COMBATTANTE. Chaque lundi, Combat vous entraîne à la rencontre d’une femme qui change le monde. Cette fois-ci, nous revenons sur le parcours de la première femme africaine à avoir reçu le Prix Nobel de la paix. Une vie marquée par une lutte sans faille pour l’écologie, la démocratie et les droits des femmes.
« Chaque arbre est le symbole vivant de la paix et de l’espoir. Avec ses racines profondément ancrées dans la terre et ses branches qui s’élancent vers le ciel, il nous dit que pour aspirer à aller toujours plus haut, nous aussi nous devons être bien enracinés au sol car, aussi haut que nous nous élancions, c’est toujours dans nos racines que nous puisons notre force. »
Dans notre numéro de mars 2021, nous vous parlions de Jean Giono imaginant un Homme qui plantait des arbres.

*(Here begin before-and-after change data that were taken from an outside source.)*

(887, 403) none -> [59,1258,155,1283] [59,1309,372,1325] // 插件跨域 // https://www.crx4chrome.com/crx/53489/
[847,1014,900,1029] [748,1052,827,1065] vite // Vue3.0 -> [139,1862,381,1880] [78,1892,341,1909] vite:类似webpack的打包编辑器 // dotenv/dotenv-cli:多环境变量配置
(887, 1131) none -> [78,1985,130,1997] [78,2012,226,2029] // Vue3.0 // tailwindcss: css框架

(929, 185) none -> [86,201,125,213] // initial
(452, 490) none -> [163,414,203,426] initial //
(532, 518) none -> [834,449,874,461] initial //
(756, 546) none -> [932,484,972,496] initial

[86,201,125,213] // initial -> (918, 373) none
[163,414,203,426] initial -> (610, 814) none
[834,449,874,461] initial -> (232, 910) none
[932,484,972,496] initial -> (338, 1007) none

Ironie du hasard : cette fois-ci, nous vous présentons celle qui l’a vraiment fait.
Une pionnière
C’est à Ihithe, au Kenya, que naît Wangari Maathai le 1er avril 1940. Elle est la fille aînée d’un couple de fermiers issu de la tribu Ki-kuyu, reconnue comme le groupe ethnique le plus nombreux et le plus économiquement actif du pays, popularisée en Occident par Karen Blixen dans La Ferme Africaine. Dix ans plus tard, la tribu sera à l’origine de la révolte des Mau Mau, dirigée contre le monopole des Hautes Terres blanches par les colons.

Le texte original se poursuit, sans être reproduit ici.